--- START ---
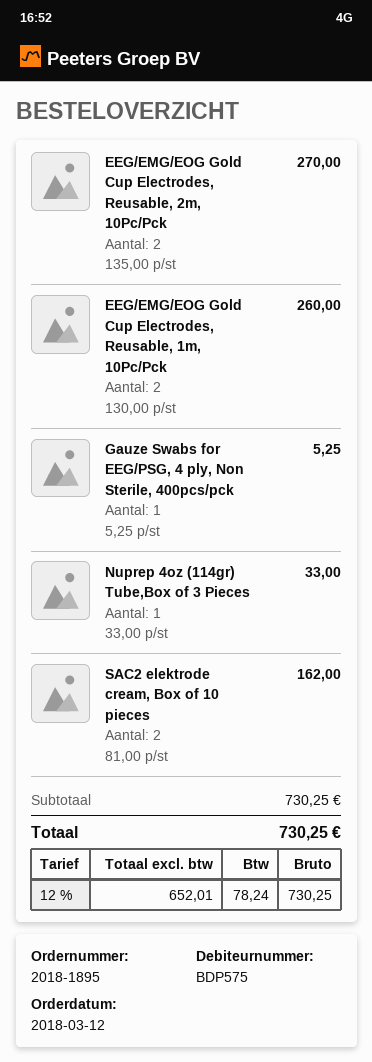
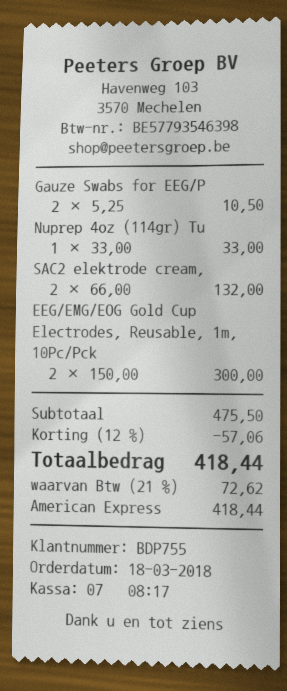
order date: 2018-03-12 -> 2018-03-18
customer number: BDP575 -> BDP755
EEG/EMG/EOG Gold Cup Electrodes, Reusable, 2m, 10Pc/Pck: 2 x 135.00 = 270.00 -> none
EEG/EMG/EOG Gold Cup Electrodes, Reusable, 1m, 10Pc/Pck: 2 x 130.00 = 260.00 -> 2 x 150.00 = 300.00
Gauze Swabs for EEG/PSG, 4 ply, Non Sterile, 400pcs/pck: 1 x 5.25 = 5.25 -> 2 x 5.25 = 10.50
SAC2 elektrode cream, Box of 10 pieces: 2 x 81.00 = 162.00 -> 2 x 66.00 = 132.00
subtotal: 730.25 -> 475.50
discount: none -> 12% = 57.06
tax: 12% = 78.24 -> 21% = 72.62
total: 730.25 -> 418.44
--- END ---
Required work — Repeat exactly, and only, the lines from the one containing "Gauze Swabs for" through the last line above.

Final answer —
Gauze Swabs for EEG/PSG, 4 ply, Non Sterile, 400pcs/pck: 1 x 5.25 = 5.25 -> 2 x 5.25 = 10.50
SAC2 elektrode cream, Box of 10 pieces: 2 x 81.00 = 162.00 -> 2 x 66.00 = 132.00
subtotal: 730.25 -> 475.50
discount: none -> 12% = 57.06
tax: 12% = 78.24 -> 21% = 72.62
total: 730.25 -> 418.44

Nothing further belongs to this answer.